The characters are dense, like Ghosh likes it, probably! His characters might look stereotyped but they are always different. As it is a narrative, the book has the appeal of a diary entry displaying a lattice of memories.  I liked the protagonist, Tridib. A likeable character and narrator seems to share a very special repertoire with him apart from being his second cousin, he provides him with knowledge in the form of stories which lures him, and he is always ears to his tales from across the world. Ila, doesn’t create a lasting image and is not in mind unless you are reading her. Then, there is Tha’mma (narrators grandmother), soft like every grand mom would be; but inside, a strong virtued woman who always stood out on her own terms, without any help from her family. A determined female, of living life on her own terms, and her profession does complete justice to her nature, a headmistress. She is strong willed to re-unite her family bonding and fights to connect the last link in the turbulent times of 1963-64 communal riots in Dhaka, which shows that no matter how tough she was on herself with regards to her relatives during her struggle, at last it is her home and love for the family that once again brings her to Dhaka, her childhood place, experiencing a very unfortunate moment. May, daughter of the Price family, and Tridib’s special friend is showcased as a very sensible yet interested person. Interested intriguely in knowing more about India and the people, are they just like what Tridib used to write to her. What happens when she comes to India? Is her sensibility really responsible for the circumstance she pushes Tridib and his family in?
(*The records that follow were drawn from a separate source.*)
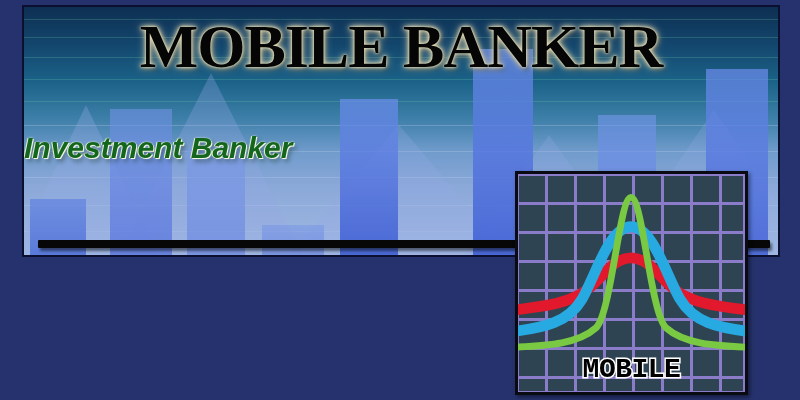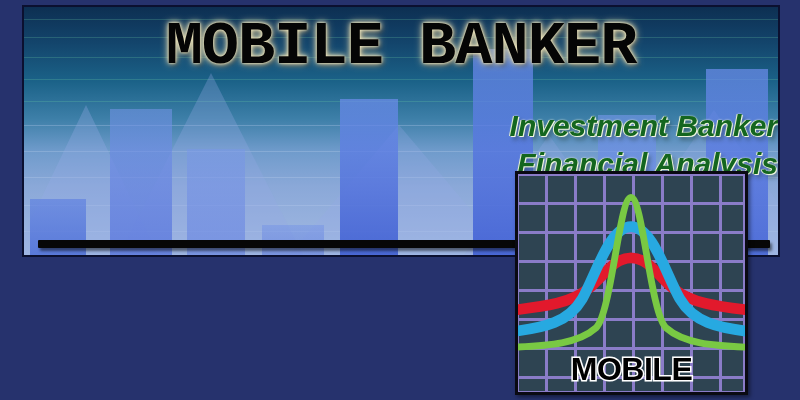"MOBILE BANKER" #banner-title { font-family: Liberation Mono, monospace -> Liberation Serif, serif }
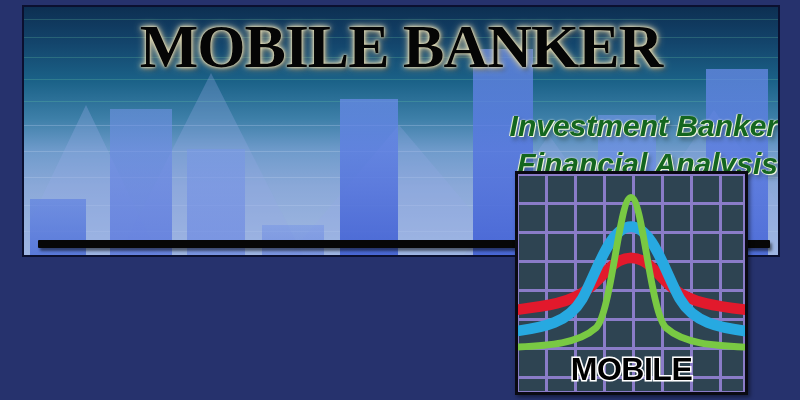"Investment Banker" .subline { margin-top: none -> 22px; text-align: right -> left }
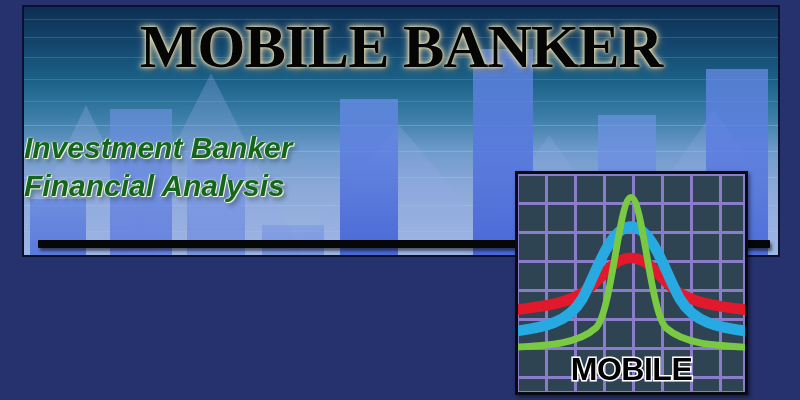"Financial Analysis" div.subline { html: <div>Financial Analysis</div> -> none }
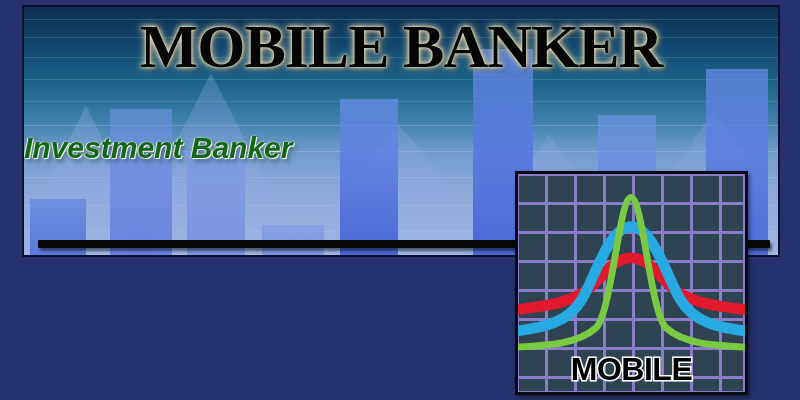"MOBILE" #inset-caption { font-family: Liberation Sans, sans-serif -> Liberation Mono, monospace; font-size: 32px -> 28px }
The plot is divided into two parts “Going Away” and “Coming back”, and the book follows the life of a young boy and the various anecdotes of the family patriarchs (Dattachaudhari’s and Price’s) as a result of their long back-dated family friendship. The story gradually unfolds the dark sides of the events like, Swadeshi Movement, Second World War, Partition of India and Communal riots of 1963-64 in Dhaka and Kolkata (Then Calcutta), in which they lose some of their dear ones with an effort to re-unite the broken links of the family.
I feel that Amitav Ghosh’s writing is captivating, without maintaining a very grave tone all through he knows how to emphasize on the crucial topics, when the story needs satire and the humor, though less. Simplistic writing but very well expressed. He gets hold of me every time I read him.

No wonder it won the Sahitya Akademi Award.